Look through the data that follows and work out how many lines contain the string "have". Nothing but that number should be given.

-------- ENTRIES SUPPLIED --------

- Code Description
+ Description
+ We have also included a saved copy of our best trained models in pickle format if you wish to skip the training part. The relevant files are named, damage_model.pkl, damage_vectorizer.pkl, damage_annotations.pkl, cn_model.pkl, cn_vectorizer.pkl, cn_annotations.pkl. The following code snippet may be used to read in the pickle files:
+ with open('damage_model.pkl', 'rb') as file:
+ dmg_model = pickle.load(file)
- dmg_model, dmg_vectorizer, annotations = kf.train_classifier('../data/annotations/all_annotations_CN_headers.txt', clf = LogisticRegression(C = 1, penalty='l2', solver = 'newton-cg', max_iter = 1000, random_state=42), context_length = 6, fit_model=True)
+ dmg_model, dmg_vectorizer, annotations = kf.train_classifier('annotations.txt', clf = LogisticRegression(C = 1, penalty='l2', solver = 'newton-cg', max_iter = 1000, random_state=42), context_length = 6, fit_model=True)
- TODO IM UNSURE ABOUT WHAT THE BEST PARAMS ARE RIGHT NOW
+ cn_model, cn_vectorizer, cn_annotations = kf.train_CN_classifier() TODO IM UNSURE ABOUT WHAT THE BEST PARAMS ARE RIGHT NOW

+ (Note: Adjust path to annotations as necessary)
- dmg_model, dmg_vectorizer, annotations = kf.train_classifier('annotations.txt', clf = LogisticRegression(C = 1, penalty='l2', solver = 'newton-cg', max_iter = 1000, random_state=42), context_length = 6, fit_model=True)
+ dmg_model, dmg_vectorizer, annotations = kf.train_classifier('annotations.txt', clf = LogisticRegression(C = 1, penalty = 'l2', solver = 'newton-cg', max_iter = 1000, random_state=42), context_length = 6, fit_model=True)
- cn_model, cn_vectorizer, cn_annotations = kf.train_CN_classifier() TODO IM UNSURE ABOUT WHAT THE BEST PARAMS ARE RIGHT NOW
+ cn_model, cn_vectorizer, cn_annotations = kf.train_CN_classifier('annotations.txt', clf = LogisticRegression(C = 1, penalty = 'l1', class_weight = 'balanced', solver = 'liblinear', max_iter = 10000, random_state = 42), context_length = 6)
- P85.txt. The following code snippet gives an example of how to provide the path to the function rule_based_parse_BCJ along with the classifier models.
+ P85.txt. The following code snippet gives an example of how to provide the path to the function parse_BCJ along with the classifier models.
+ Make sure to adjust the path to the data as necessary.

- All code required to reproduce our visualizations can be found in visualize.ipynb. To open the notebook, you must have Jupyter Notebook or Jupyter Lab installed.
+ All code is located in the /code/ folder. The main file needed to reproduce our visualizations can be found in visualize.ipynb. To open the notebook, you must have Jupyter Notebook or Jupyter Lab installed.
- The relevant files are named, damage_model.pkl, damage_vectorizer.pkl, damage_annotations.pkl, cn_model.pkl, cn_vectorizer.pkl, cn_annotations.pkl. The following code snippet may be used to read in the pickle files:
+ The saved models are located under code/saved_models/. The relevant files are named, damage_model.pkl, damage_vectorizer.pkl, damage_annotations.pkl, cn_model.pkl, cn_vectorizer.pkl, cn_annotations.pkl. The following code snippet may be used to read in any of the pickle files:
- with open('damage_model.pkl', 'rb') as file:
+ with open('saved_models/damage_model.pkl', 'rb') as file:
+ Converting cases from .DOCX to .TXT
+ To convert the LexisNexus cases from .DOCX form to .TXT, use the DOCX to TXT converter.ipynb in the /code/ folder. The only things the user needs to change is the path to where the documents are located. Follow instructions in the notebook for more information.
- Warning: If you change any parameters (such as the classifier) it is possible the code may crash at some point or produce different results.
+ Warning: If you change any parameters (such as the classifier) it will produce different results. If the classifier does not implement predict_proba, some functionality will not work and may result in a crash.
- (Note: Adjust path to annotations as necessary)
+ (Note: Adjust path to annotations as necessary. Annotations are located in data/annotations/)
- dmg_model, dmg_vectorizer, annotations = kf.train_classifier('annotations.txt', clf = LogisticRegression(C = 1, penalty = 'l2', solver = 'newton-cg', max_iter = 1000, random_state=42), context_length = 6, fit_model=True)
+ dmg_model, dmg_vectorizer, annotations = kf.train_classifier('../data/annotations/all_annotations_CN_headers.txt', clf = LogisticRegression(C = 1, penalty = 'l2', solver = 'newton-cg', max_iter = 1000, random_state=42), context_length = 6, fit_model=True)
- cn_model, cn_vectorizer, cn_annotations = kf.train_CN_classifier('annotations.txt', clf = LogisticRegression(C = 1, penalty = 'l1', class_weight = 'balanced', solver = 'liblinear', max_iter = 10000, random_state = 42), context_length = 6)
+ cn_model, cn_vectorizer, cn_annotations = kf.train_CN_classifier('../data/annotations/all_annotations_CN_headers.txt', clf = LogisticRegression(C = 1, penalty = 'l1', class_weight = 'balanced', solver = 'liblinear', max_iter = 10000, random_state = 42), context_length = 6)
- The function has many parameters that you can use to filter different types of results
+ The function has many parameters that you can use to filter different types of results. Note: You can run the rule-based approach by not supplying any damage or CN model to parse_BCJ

--------

ANSWER FOR THE TASK. 3